▶ **What is expected**
A verbatim copy of the line containing "#000000; font-weight: bold;" and all lines after it, up to and including the final line of the records, is the only acceptable output.

▶ **Exercise data**
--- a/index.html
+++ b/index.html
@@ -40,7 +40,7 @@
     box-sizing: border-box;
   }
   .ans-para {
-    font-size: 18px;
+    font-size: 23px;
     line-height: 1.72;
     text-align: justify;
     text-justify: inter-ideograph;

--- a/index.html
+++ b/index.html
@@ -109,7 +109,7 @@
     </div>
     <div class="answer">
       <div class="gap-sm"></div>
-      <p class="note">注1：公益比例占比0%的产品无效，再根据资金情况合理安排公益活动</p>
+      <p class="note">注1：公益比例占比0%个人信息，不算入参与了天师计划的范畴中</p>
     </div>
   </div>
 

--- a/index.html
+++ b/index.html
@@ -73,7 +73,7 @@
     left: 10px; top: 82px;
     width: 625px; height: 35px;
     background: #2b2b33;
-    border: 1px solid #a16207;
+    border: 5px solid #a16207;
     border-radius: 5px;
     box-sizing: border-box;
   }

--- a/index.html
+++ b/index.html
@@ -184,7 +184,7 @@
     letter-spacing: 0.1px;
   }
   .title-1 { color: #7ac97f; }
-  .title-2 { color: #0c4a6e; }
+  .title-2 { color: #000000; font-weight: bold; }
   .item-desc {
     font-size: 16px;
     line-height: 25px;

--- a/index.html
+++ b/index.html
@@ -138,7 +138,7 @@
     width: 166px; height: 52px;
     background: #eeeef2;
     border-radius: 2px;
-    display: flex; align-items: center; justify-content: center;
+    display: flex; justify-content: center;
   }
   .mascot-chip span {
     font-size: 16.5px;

▶ **Final answer**
+  .title-2 { color: #000000; font-weight: bold; }
   .item-desc {
     font-size: 16px;
     line-height: 25px;

--- a/index.html
+++ b/index.html
@@ -138,7 +138,7 @@
     width: 166px; height: 52px;
     background: #eeeef2;
     border-radius: 2px;
-    display: flex; align-items: center; justify-content: center;
+    display: flex; justify-content: center;
   }
   .mascot-chip span {
     font-size: 16.5px;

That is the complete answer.